Mi hermanita fue creciendo y los numeritos continuaron, pero mi hermanita no estaba loca. No, no lo estaba. 0 no del todo. Había dos Cristinas. Estaba la que gritaba y nos amenazaba con cuchillos y aparecía en casa a las siete de la mañana hecha una facha y se peleaba con mamá día sí y día también, y estaba la Cristinita encantadora cuyos pretendientes bloqueaban la línea telefónica.
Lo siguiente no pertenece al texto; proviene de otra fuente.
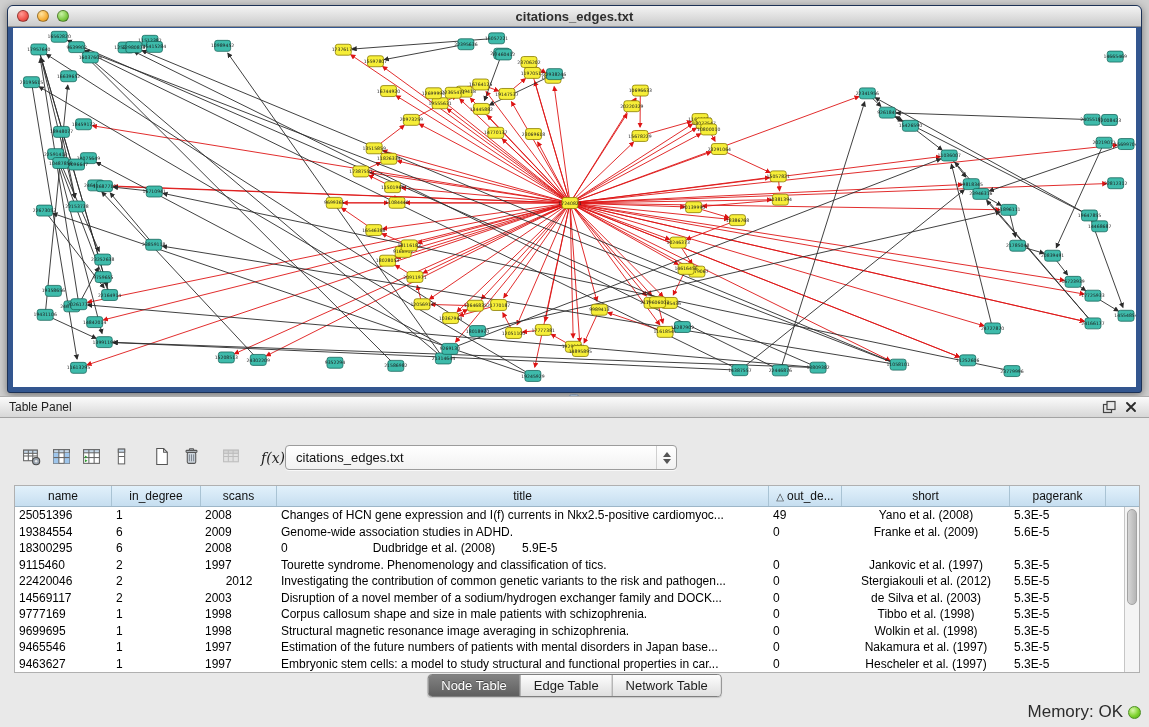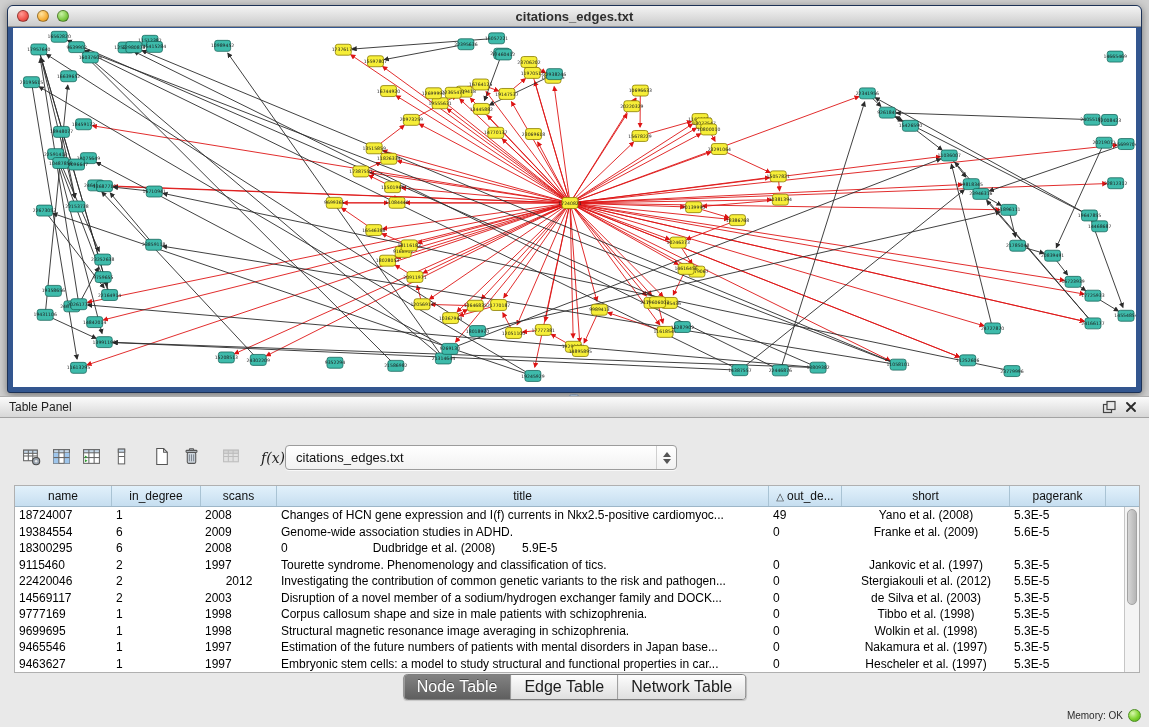--- a/index.html
+++ b/index.html
@@ -964,7 +964,7 @@
       </div>
     <div class="tbl-body" id="tbl-body">
         <div class="trow">
-          <div class="td" style="width: 97px; text-align: left;">18724007</div>
+          <div class="td" style="width: 97px; text-align: left;">25051396</div>
           <div class="td" style="width: 89px; text-align: left;">1</div>
           <div class="td" style="width: 76px; text-align: left;">2008</div>
           <div class="td" style="width: 492px; text-align: left;">Changes of HCN gene expression and I(f) currents in Nkx2.5-positive cardiomyoc...</div>

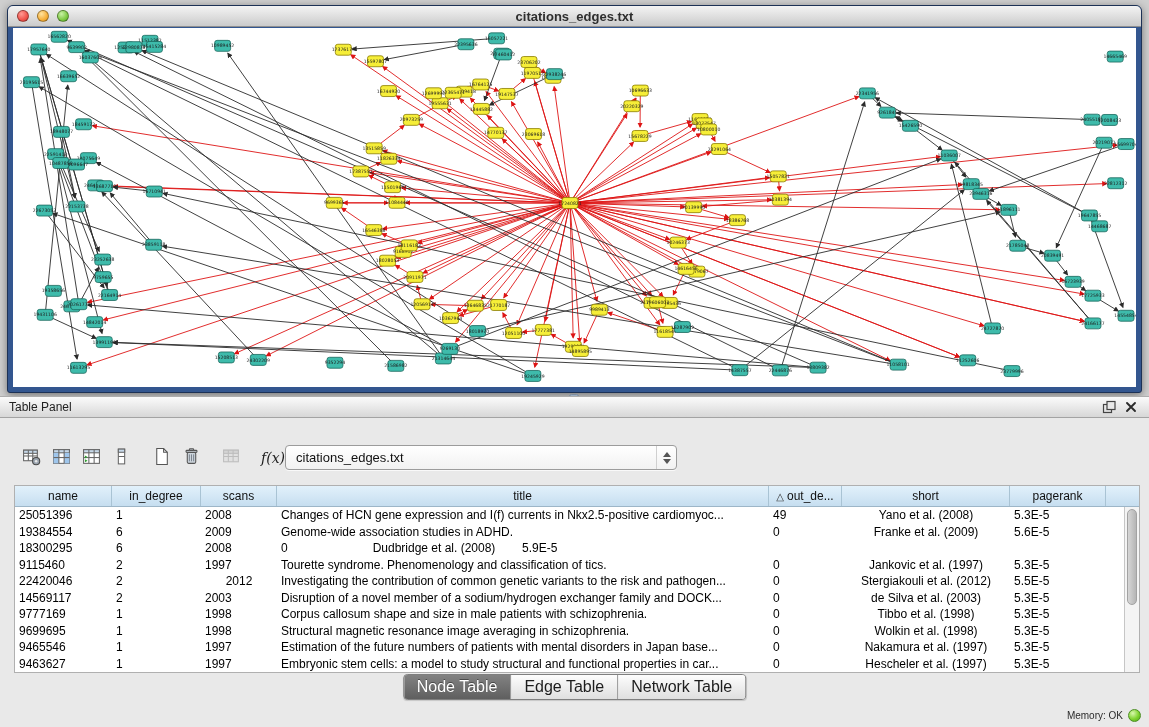--- a/index.html
+++ b/index.html
@@ -74,7 +74,7 @@
   
   .tabs { position:absolute; left:50%; transform:translateX(-50%); top:256px; display:flex;
     border:1px solid #7f7f7f; border-radius:4px; overflow:hidden; box-shadow:0 1px 1px rgba(0,0,0,.15); }
-  .tab { font-size:16px; padding:3px 13px; background:linear-gradient(#fdfdfd,#dfdfdf); color:#1d1d1d;
+  .tab { font-size:13px; padding:3px 13px; background:linear-gradient(#fdfdfd,#dfdfdf); color:#1d1d1d;
     border:none; border-right:1px solid #8a8a8a; cursor:default; }
   .tab:last-child { border-right:none; }
   .tab.selected { background:linear-gradient(#828282,#5f5f5f); color:#fff; text-shadow:0 -1px 0 rgba(0,0,0,.4); }

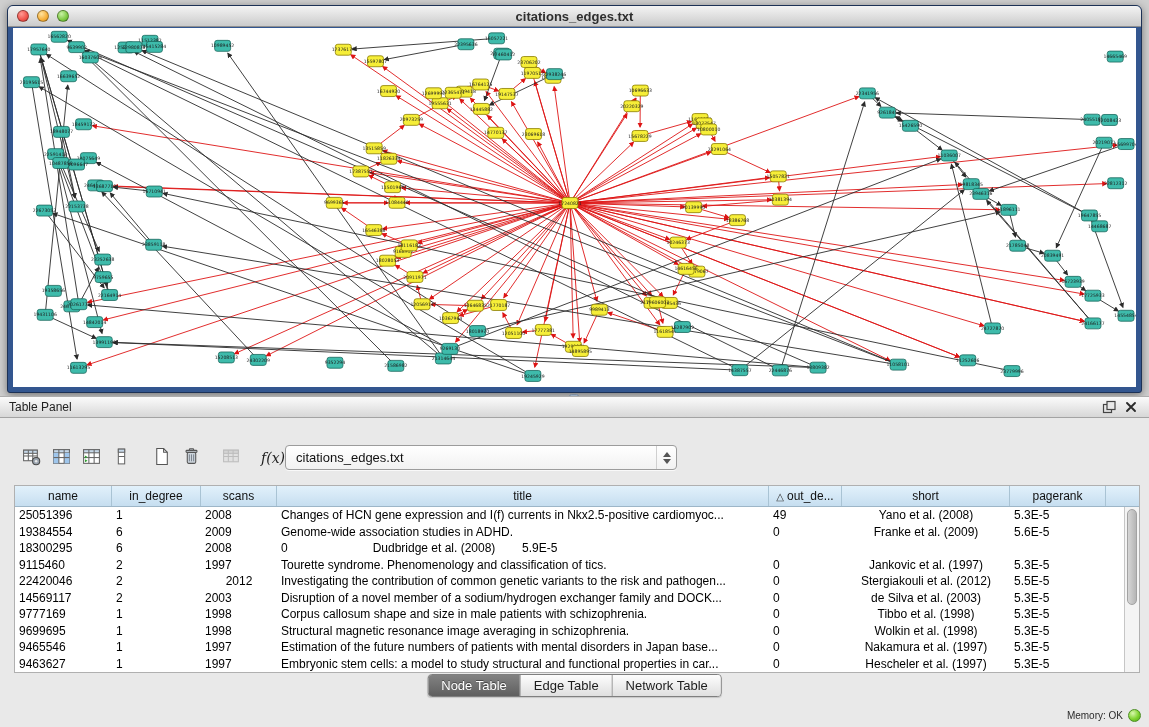--- a/index.html
+++ b/index.html
@@ -81,7 +81,7 @@
 
   
   .statusbar { position:absolute; right:8px; bottom:5px; display:flex; align-items:center; gap:5px; }
-  .statusbar .mem-text { font-size:10px; color:#2c2c2c; }
+  .statusbar .mem-text { font-size:17px; color:#2c2c2c; }
   .mem-orb { width:13px; height:13px; border-radius:50%; border:1px solid #4c8f22;
     background:radial-gradient(circle at 35% 30%, #d9f7ae, #7fd32f 55%, #4ea31a); }
 </style>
Algo tenía que tener, supongo, para encandilar de esa manera a los chicos e incluso a mi propio marido, que no paraba de referirse a ella, cuando mi madre llamaba preocupadísima, como a «tu pobre hermanita, con lo mona y lo maja que es la pobre», como si mi pobre hermanita fuese una hermanita de la caridad, olvidando que a mi madre le habían enviado una carta del colegio haciéndole saber que mi pobre hermanita vendía anfetaminas entre sus condiscípulas, anfetaminas que robaba de la trastienda de la farmacia y que ayudaban a sus compañeras de clase a mantenerse desveladas las vísperas de los exámenes, y encima las vendía a precio de oro, porque una caja de Dicel valía por entonces doscientas pesetas, y ése era precisamente el precio a que mi hermanita vendía una sola pastilla, una sola, de una caja de veinte, porque mi pobre hermanita no era tonta, no, ni mucho menos, y sabía muy bien cómo hacer dinero para pagarse las borracheras, porque mamá había decidido no darle un duro más, ni paga ni nada. Y mi marido se olvidaba también de que una tarde, ordenando armaris, mamá se había encontrado en el cajón de las medias una caja de Cristina que contenía hachís y preservativos, además de cartas de sus novios con un contenido que mamá calificaría luego, en su llamada telefónica de aquel día, de pornográfico. Y mi Borja olvidaba también que la Cristinita que tan bien le caía era la misma que había montado el número en nuestra boda, borracha perdida y colgándose del cuello de Gonzalo, con la lengua de trapo de todo lo que había bebido, y entonces sólo tenía catorce años, una niña aún.